Segment Start: INPUT FOR THIS TASK

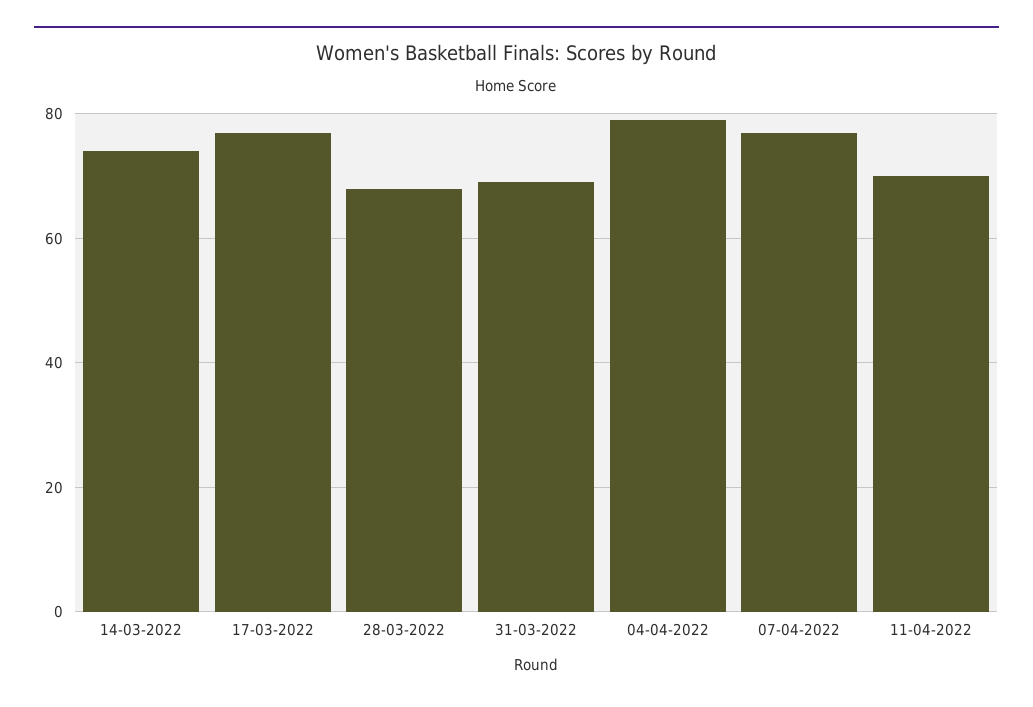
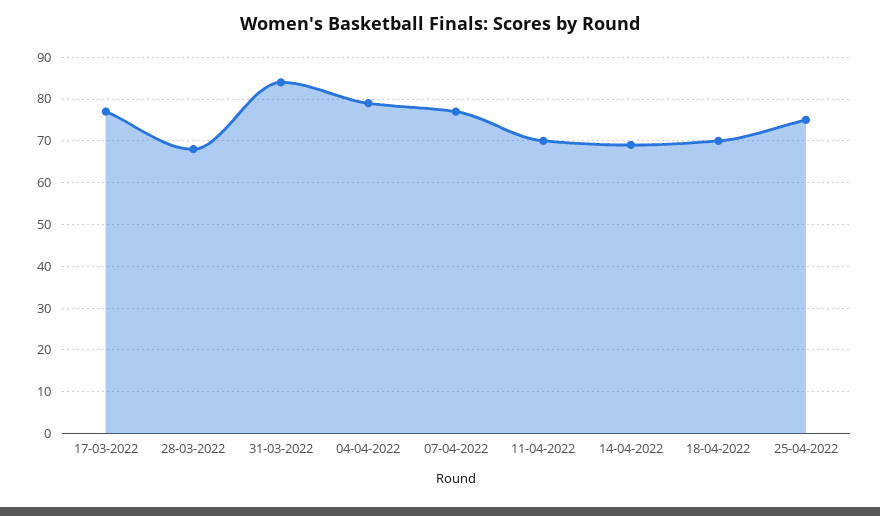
14-03-2022: 75 -> none
31-03-2022: 70 -> 85
14-04-2022: none -> 70
18-04-2022: none -> 70
25-04-2022: none -> 75

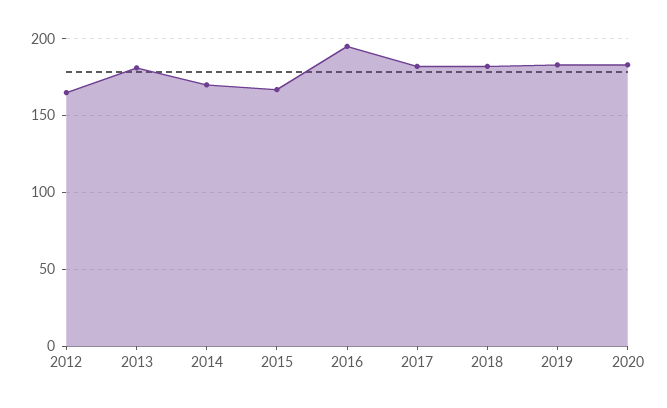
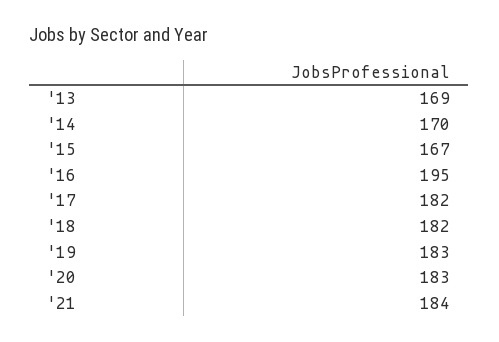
2012: 165 -> none
2013: 180 -> 169
'21: none -> 184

Segment End: INPUT FOR THIS TASK

* **WHAT TO DO**
Print each of the records above exactly as written, leaving no picture in the copy.

* **REPLY**
14-03-2022: 75 -> none
31-03-2022: 70 -> 85
14-04-2022: none -> 70
18-04-2022: none -> 70
25-04-2022: none -> 75

2012: 165 -> none
2013: 180 -> 169
'21: none -> 184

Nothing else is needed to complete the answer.